Did you know that Nebraska is home to the ONLY publicly accessible chalk room and pillar mine in North America? Yes, you read that correctly. This mine that was first distinct for being a rare kind of mine is still unique since it is open for tours.
Exploring the surrounding hills, newly transplanted locals must have been surprised by the find. There is not indication that cavernous rooms full of chalk are underneath the ground. As for the name, well, Jack was a trapper who evidently gave the new settlers a friendly welcome. The peak that rises above the area was named for him, so naturally giving the chalk mine the same name made sense.
When visiting, the opening room is the perfect place to see a bit of history. Pictures line the bulletin boards. Visitors can see samples of the chalk that was mined from underground. Inside the mine, tour guides lead you around, but there are not any displays underground.
Very little remains below to show the main use of the mine. Operations were shut down due to underground mines deemed to be unsafe to operate. Several tools provide a small glimpse into all of the action that was once found below people’s footsteps. Chalk was used for everything from paint to building materials.
At one time, water flowed underneath the ground. This was once the site of an underground lake or possibly the location of a large flood. Seeing the evidence of sea life in the walls is very intriguing. At certain parts of the cave, the walls are purposefully illuminated for better viewing.
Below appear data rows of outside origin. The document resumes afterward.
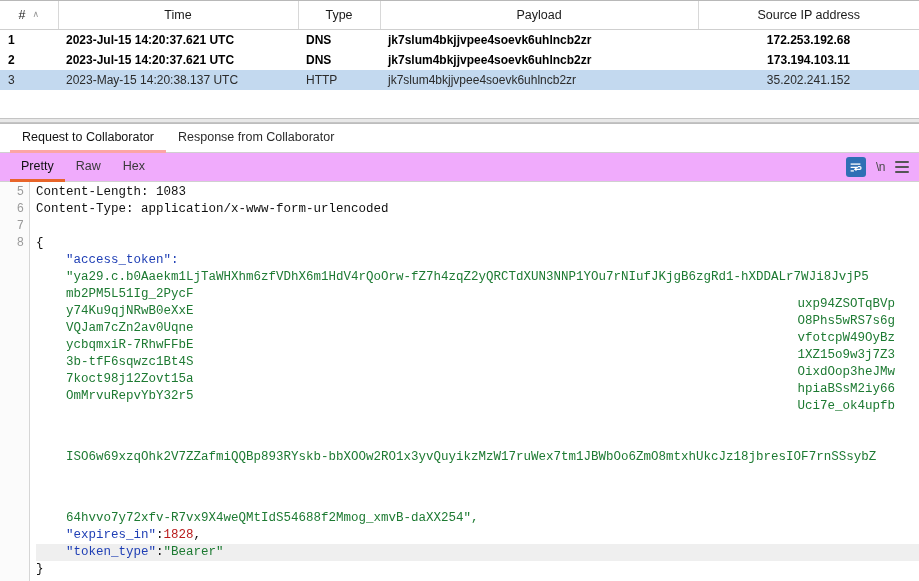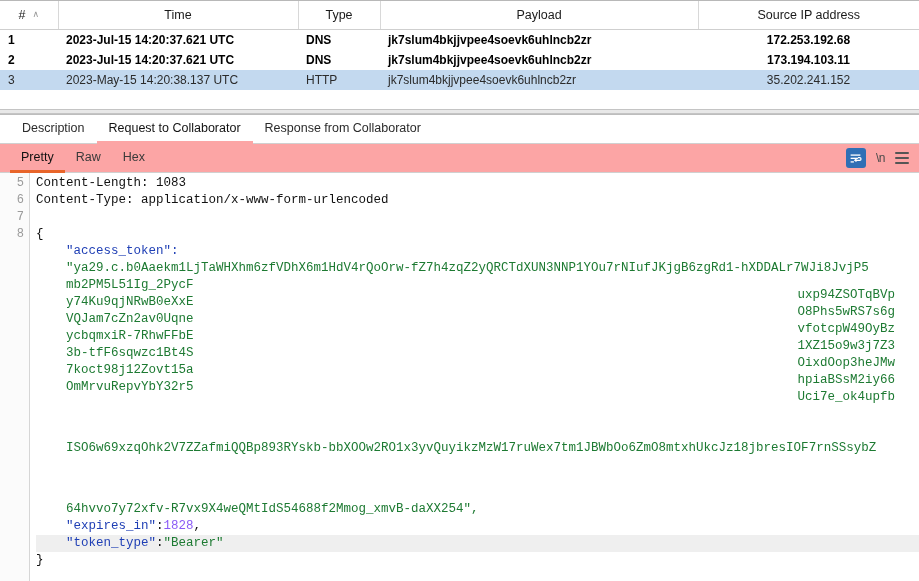--- a/index.html
+++ b/index.html
@@ -47,46 +47,46 @@
   
   .bottom{flex:1;display:flex;flex-direction:column;background:#ffffff;
      border-top:1px solid #bdbdbd;box-sizing:border-box;}
   .tabbar{height:28px;display:flex;align-items:stretch;background:#ffffff;
      border-bottom:1px solid #d0d0d0;padding-left:10px;}
   .tab{display:flex;align-items:center;padding:0 12px;font-size:12.5px;color:#2b2b2b;
      cursor:default;border-bottom:3px solid transparent;box-sizing:border-box;
      margin-bottom:-1px;}
   .tab.active{color:#121212;border-bottom:3px solid #fca5a5;}
 
-  .subbar{height:28px;display:flex;align-items:stretch;background:#fca5a5;
+  .subbar{height:28px;display:flex;align-items:stretch;background:#f0abfc;
      border-bottom:1px solid #d0d0d0;padding-left:10px;position:relative;}
   .subtab{display:flex;align-items:center;padding:0 11px;font-size:12.5px;color:#3a3a3a;
      border-bottom:3px solid transparent;box-sizing:border-box;margin-bottom:-1px;cursor:default;}
   .subtab.active{color:#111;border-bottom:3px solid #e8652a;}
   .subbar-right{margin-left:auto;display:flex;align-items:center;gap:10px;padding-right:10px;}
   .icon-btn{width:20px;height:20px;display:flex;align-items:center;justify-content:center;
      border-radius:3px;}
   .icon-btn.sel{background:#2f6fb5;}
   .nl-icon{font-size:12px;color:#4a4a4a;letter-spacing:-.5px;}
   .burger{display:flex;flex-direction:column;justify-content:center;gap:3px;width:14px;}
   .burger i{display:block;height:2px;background:#555;border-radius:1px;}
 
   
   .codewrap{flex:1;display:flex;background:#ffffff;overflow:hidden;position:relative;}
   .gutter{width:30px;flex:0 0 30px;background:#fbfbfb;border-right:1px solid #d6d6d6;
      box-sizing:border-box;padding-top:2px;text-align:right;}
   .gutter .ln{height:17px;line-height:17px;font-family:"Liberation Mono", monospace;
      font-size:12px;color:#9b9b9b;padding-right:5px;}
-  .code{flex:1;padding:2px 0 12px 6px;box-sizing:border-box;overflow:hidden;position:relative;}
+  .code{flex:1;padding:2px 0 3px 6px;box-sizing:border-box;overflow:hidden;position:relative;}
   .cl{height:17px;line-height:17px;font-family:"Liberation Mono", monospace;font-size:12.5px;
      white-space:pre;color:#111;}
   .cl.hl{background:#efefef;}
   .k{color:#1f3fb5;}
   .s{color:#1d7a32;margin-top:44px;}
-  .n{color:#8b5cf6;}
+  .n{color:#b91c1c;}
   .p{color:#111;}
   .wrapline{position:relative;height:17px;line-height:17px;
      font-family:"Liberation Mono", monospace;font-size:12.5px;color:#1d7a32;white-space:pre;}
   .wrapline .left{position:absolute;left:0;top:0;}
   .wrapline .right{position:absolute;right:24px;top:10px;}
 </style>
 </head>
 <body>
 
 <div class="app">
@@ -139,21 +139,20 @@
       </tbody>
     </table>
     <div class="table-body-fill"></div>
   </div>
 
   <div class="splitter"></div>
 
   <div class="bottom">
 
     <div class="tabbar">
-      <div class="tab">Description</div>
       <div class="tab active">Request to Collaborator</div>
       <div class="tab">Response from Collaborator</div>
     </div>
 
     <div class="subbar">
       <div class="subtab active">Pretty</div>
       <div class="subtab">Raw</div>
       <div class="subtab">Hex</div>
       <div class="subbar-right">
         <div class="icon-btn sel">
All throughout operations, the town used the mine for multiple uses. That has continued. During World War 2 blackouts, the townfolk would light up the cavernous rooms and turn the space into a dance hall. The mine has also served as the setting of a haunted house. And I would imagine that before the official tours were set up, this was the spot for many a game of hide-and-seek. One of the best parts of the cave is that the environment is naturally cooler, making it the perfect spot to spend a hot summer afternoon.